The conference started with a review of the theoretical aspects of spin physics by Ulf-G Meißner, director of the theory division at IKP, who focused on the challenges faced by the modern effective field-theory approach to few-body interactions at low and intermediate energies. Progress here has been tremendous but old puzzles such as the analysing power, Ay, in proton-deuteron scattering, refuse to be fixed. These were discussed in more detail in the plenary talks by Evgeny Epelbaum of Bochum and Johan Messchendorp of Groningen. In the second talk of the opening plenary session, Richard Milner of the Massachusetts Institute of Technology (MIT) highlighted the future of experimental spin physics.

It is fair to say that the classical issue of the helicity structure of protons has decided to take a rest, in the sense that rapid progress is unlikely. During the heyday of the contribution of the Efremov-Teryaev-Altarelli-Ross spin anomaly to the Ellis-Jaffe sum rule, it was tempting to attribute the European Muon Collaboration “spin crisis” to a relatively large number of polarized gluons in the proton. Andrea Bressan of Trieste reported on the most recent data from the COMPASS experiment at CERN, on the helicity structure function of protons and deuterons at small x, as well as the search for polarized gluons via hard deep inelastic scattering (DIS) reactions. Kieran Boyle of RIKEN and Brookhaven summarized the limitations on Δg from data from the Relativistic Heavy Ion Collider (RHIC) at Brookhaven. The non-observation of Δg within the already tight error bars indicates that gluons refuse to carry the helicity of protons. Hence, the dominant part of the proton helicity is in the orbital momentum of partons.

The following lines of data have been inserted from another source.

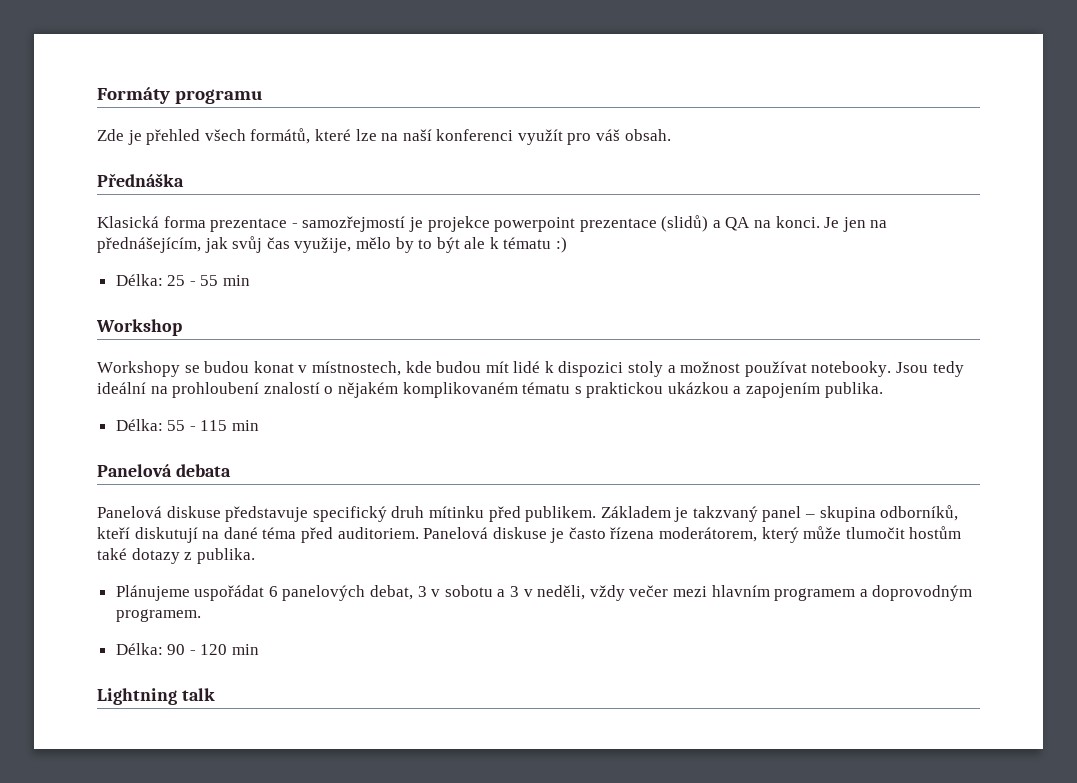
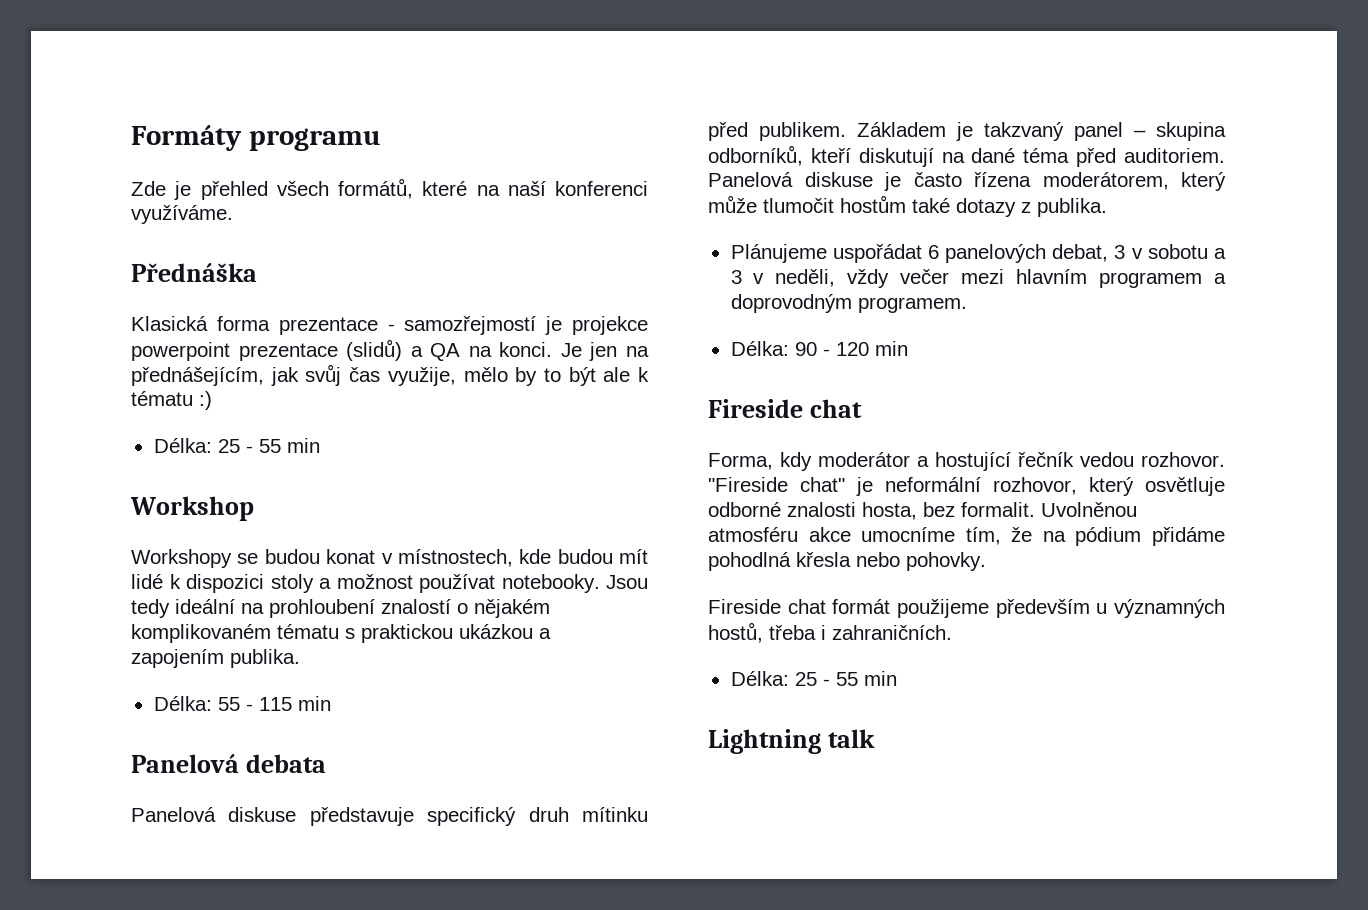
[355,129,377,141] lze -> (468, 188) none
[517,129,671,145] využít pro váš obsah. -> [131,205,233,224] využíváme.
(260, 649) none -> [708,399,863,418] [708,452,1225,471] [708,477,1225,496] [708,502,1137,520] [708,527,1225,546] [708,552,986,571] [708,599,1225,618] [708,622,952,643] [730,671,897,686] // Fireside chat // Forma, kdy moderátor a hostující řečník vedou rozhovor. "Fireside chat" je neformální rozhovor, který osvětluje odborné znalosti hosta, bez formalit. Uvolněnou atmosféru akce umocníme tím, že na pódium přidáme pohodlná křesla nebo pohovky. // Fireside chat formát použijeme především u významných hostů, třeba i zahraničních. // Délka: 25 - 55 min

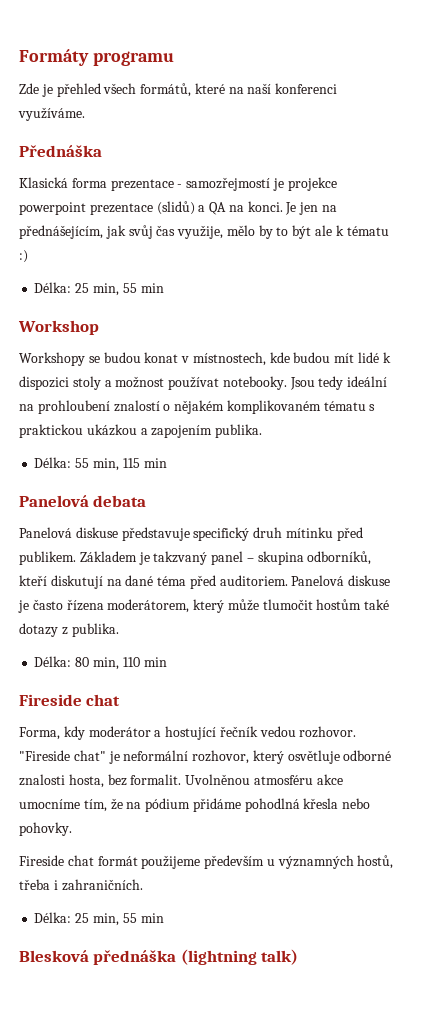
[245,446,253,453] - -> [92,283,119,296] min,
[245,704,253,711] - -> [92,458,119,471] min,
[730,244,1226,263] [730,269,1226,288] [730,294,967,313] [730,341,869,356] Plánujeme uspořádat 6 panelových debat, 3 v sobotu a 3 v neděli, vždy večer mezi hlavním programem a doprovodným programem. // Délka: 90 - 120 -> [34,656,140,670] Délka: 80 min, 110
[822,671,897,686] [708,729,876,754] - 55 min // Lightning talk -> [92,913,164,926] [19,949,299,965] min, 55 min // Blesková přednáška (lightning talk)

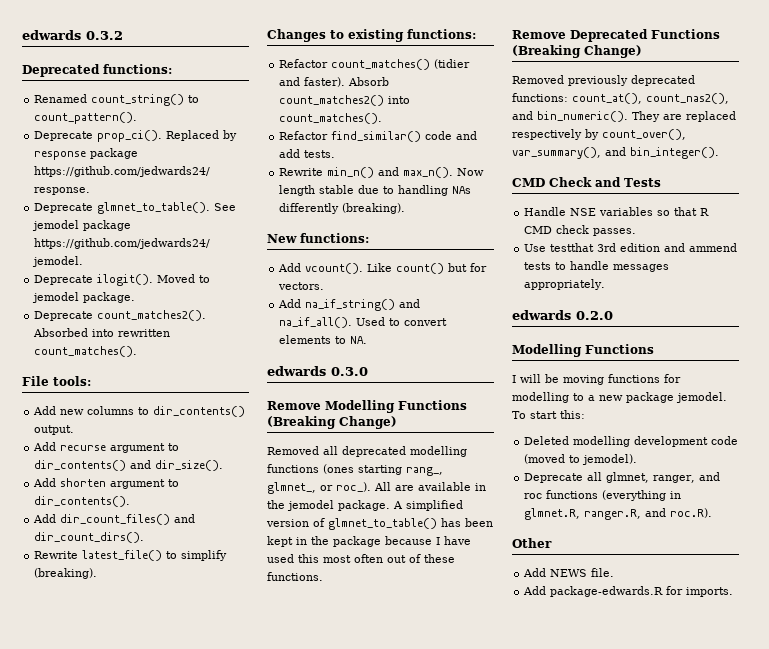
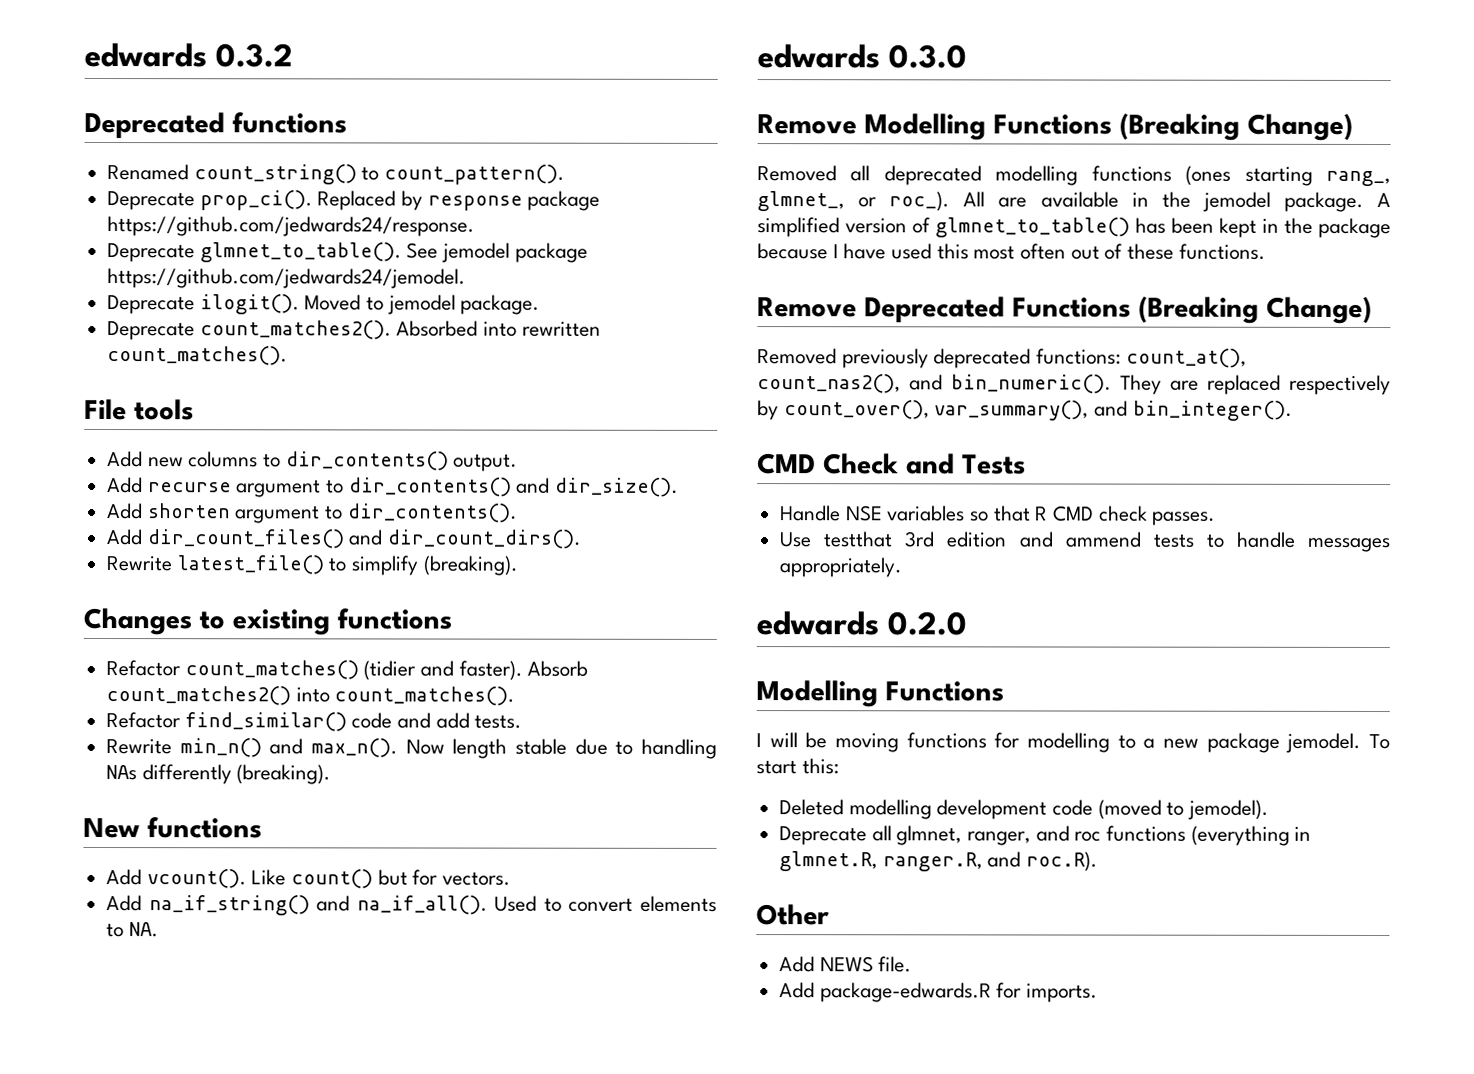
[103,64,172,74] functions: -> [232,112,347,134] functions
[53,376,91,386] tools: -> [134,399,194,421] tools
[407,29,476,39] functions: -> [337,608,452,630] functions
[300,233,369,243] functions: -> [147,817,262,839] functions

The extraction of the relevant generalized parton distributions from deeply virtual Compton scattering was covered by Michael Düren of Gießen for the HERMES experiment at DESY, Andrea Ferrero of Saclay for COMPASS and Piotr Konczykowski for the CLAS experiment at Jefferson Lab. Despite impressive progress, there is still a long road ahead towards data that could offer a viable evaluation of the orbital momentum contribution to Ji’s sum rule. The lattice QCD results reviewed by Philipp Hägler of Munich suggest the presence of large orbital-angular momenta, Lu ≈ –Ld ≈ 0.36 (1/2), which tend to cancel each other.

The future of polarized DIS at electron–ion colliders was reviewed by Kurt Aulenbacher of Mainz. The many new developments range from a 50-fold increase in the current of polarized electron guns to an increase of 1000 in the rate of electron cooling.

Transversity was high on the agenda at SPIN2010. It is the last, unknown leading-twist structure function of the proton – without it the spin tomography of the proton would be forever incomplete. Since the late 1970s, everyone has known that QCD predicts the death of transverse spin physics at high energy. It took quite some time for the theory community to catch up with the seminal ideas of J P Ralston and D E Soper of some 30 years ago on the non-vanishing transversity signal in double-polarized Drell-Yan (DY) processes; it also took a while to accept the Sivers function, although the Collins function fell on fertile ground. Now, the future of transverse spin physics has never been brighter. During the symposium, news came of the positive assessment by CERN’s Super Proton Synchrotron Committee with respect to the continuation of COMPASS for several more years.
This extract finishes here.